++++ Information

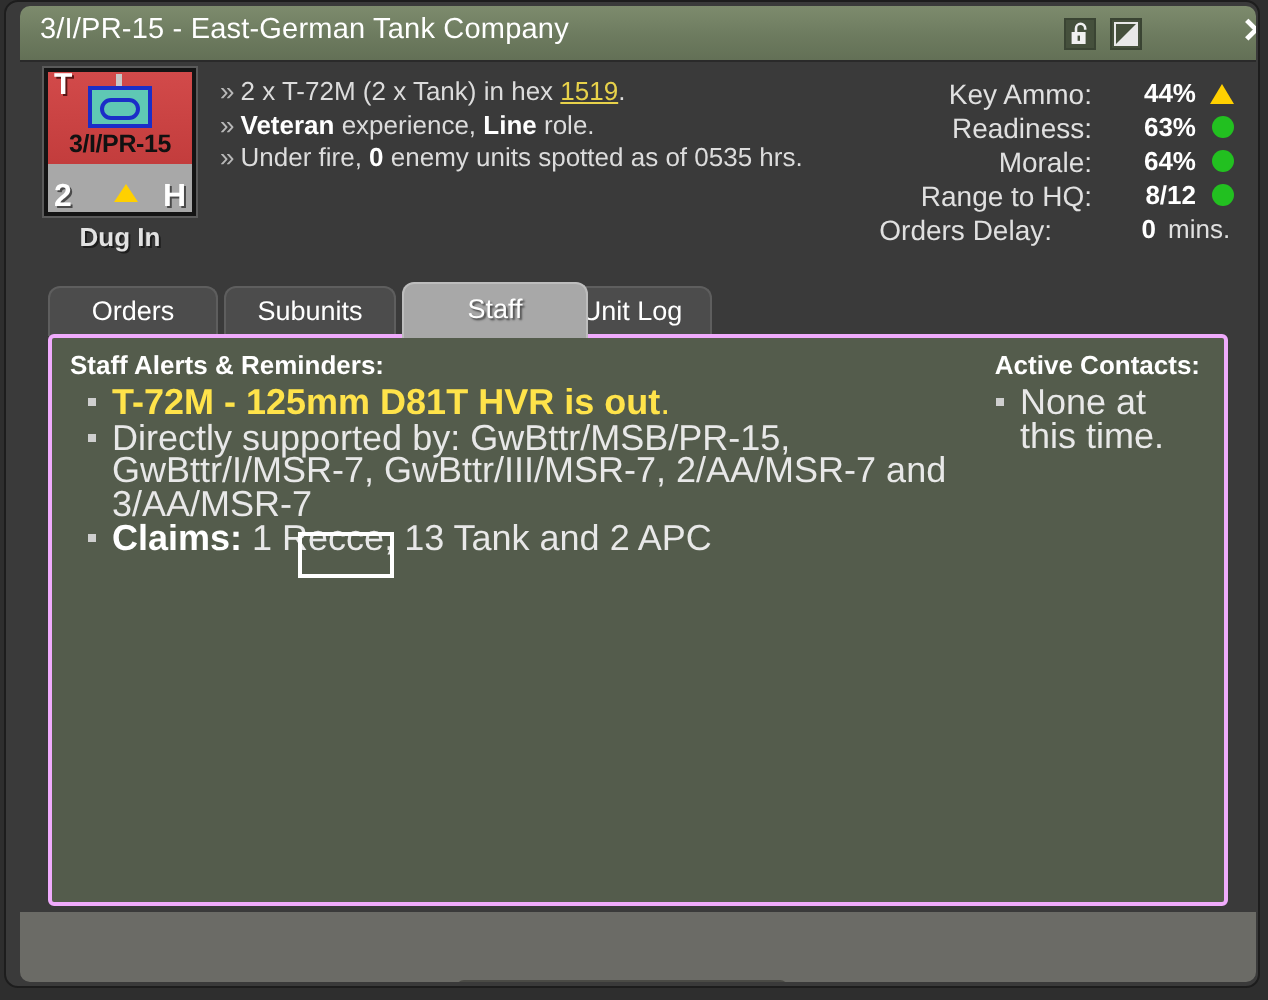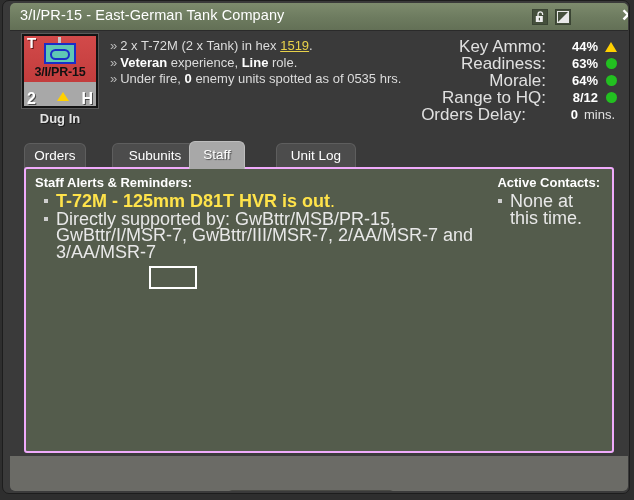--- a/index.html
+++ b/index.html
@@ -201,21 +201,21 @@
     width: 200px;
   }
   .stat-row {
     display: flex;
     align-items: center;
     justify-content: flex-end;
     height: 17px;
     margin-bottom: 0px;
   }
   .stat-label {
-    font-size: 17px;
+    font-size: 14px;
     color: #e0e0e0;
     text-align: right;
   }
   .stat-value {
     font-size: 13px;
     font-weight: bold;
     color: #ffffff;
     width: 52px;
     text-align: right;
     padding-right: 6px;
@@ -448,33 +448,34 @@
               </span>
           </div>
           <div class="stat-row">
             <span class="stat-label">Orders Delay:</span>
             <span class="stat-value">0</span>
             <span class="stat-slot stat-unit" style="width:34px;justify-content:flex-start;">mins.</span>
           </div>
         </div>
 
         <div class="tabs">
-          <div class="tab" style="left:0px;   width:62px;">Orders</div>
+          <div class="tab" style="left:0px;   width:85px;">Orders</div>
           <div class="tab" style="left:88px;  width:86px;">Subunits</div>
-          <div class="tab active" style="left:165px; width:56px;">Staff</div>
+          <div class="tab active" style="left:177px; width:93px;">Staff</div>
           <div class="tab" style="left:252px; width:80px;">Unit Log</div>
         </div>
 
         <div class="content-panel">
           <div class="staff-title">Staff Alerts &amp; Reminders:</div>
           <div class="contacts-title">Active Contacts:</div>
 
           <div class="bullet-list">
             <div class="bullet-item alert"><span>T-72M - 125mm D81T HVR is out</span><span class="tail">.</span></div>
             <div class="bullet-item">Directly supported by: GwBttr/MSB/PR-15, GwBttr/I/MSR-7, GwBttr/III/MSR-7, 2/AA/MSR-7 and 3/AA/MSR-7</div>
+            <div class="bullet-item"><span class="b">Claims:</span><span> 1 Recce, 13 Tank and 2 APC</span></div>
           </div>
 
           <div class="contacts-list">
             <div class="bullet-item">None at this time.</div>
           </div>
 
           <div class="highlight-box"></div>
         </div>
 
         <div class="footer">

++++++++

= Required work =
What is needed is an exact copy of the data, without any pictures.

= Answer box =
--- a/index.html
+++ b/index.html
@@ -201,21 +201,21 @@
     width: 200px;
   }
   .stat-row {
     display: flex;
     align-items: center;
     justify-content: flex-end;
     height: 17px;
     margin-bottom: 0px;
   }
   .stat-label {
-    font-size: 17px;
+    font-size: 14px;
     color: #e0e0e0;
     text-align: right;
   }
   .stat-value {
     font-size: 13px;
     font-weight: bold;
     color: #ffffff;
     width: 52px;
     text-align: right;
     padding-right: 6px;
@@ -448,33 +448,34 @@
               </span>
           </div>
           <div class="stat-row">
             <span class="stat-label">Orders Delay:</span>
             <span class="stat-value">0</span>
             <span class="stat-slot stat-unit" style="width:34px;justify-content:flex-start;">mins.</span>
           </div>
         </div>
 
         <div class="tabs">
-          <div class="tab" style="left:0px;   width:62px;">Orders</div>
+          <div class="tab" style="left:0px;   width:85px;">Orders</div>
           <div class="tab" style="left:88px;  width:86px;">Subunits</div>
-          <div class="tab active" style="left:165px; width:56px;">Staff</div>
+          <div class="tab active" style="left:177px; width:93px;">Staff</div>
           <div class="tab" style="left:252px; width:80px;">Unit Log</div>
         </div>
 
         <div class="content-panel">
           <div class="staff-title">Staff Alerts &amp; Reminders:</div>
           <div class="contacts-title">Active Contacts:</div>
 
           <div class="bullet-list">
             <div class="bullet-item alert"><span>T-72M - 125mm D81T HVR is out</span><span class="tail">.</span></div>
             <div class="bullet-item">Directly supported by: GwBttr/MSB/PR-15, GwBttr/I/MSR-7, GwBttr/III/MSR-7, 2/AA/MSR-7 and 3/AA/MSR-7</div>
+            <div class="bullet-item"><span class="b">Claims:</span><span> 1 Recce, 13 Tank and 2 APC</span></div>
           </div>
 
           <div class="contacts-list">
             <div class="bullet-item">None at this time.</div>
           </div>
 
           <div class="highlight-box"></div>
         </div>
 
         <div class="footer">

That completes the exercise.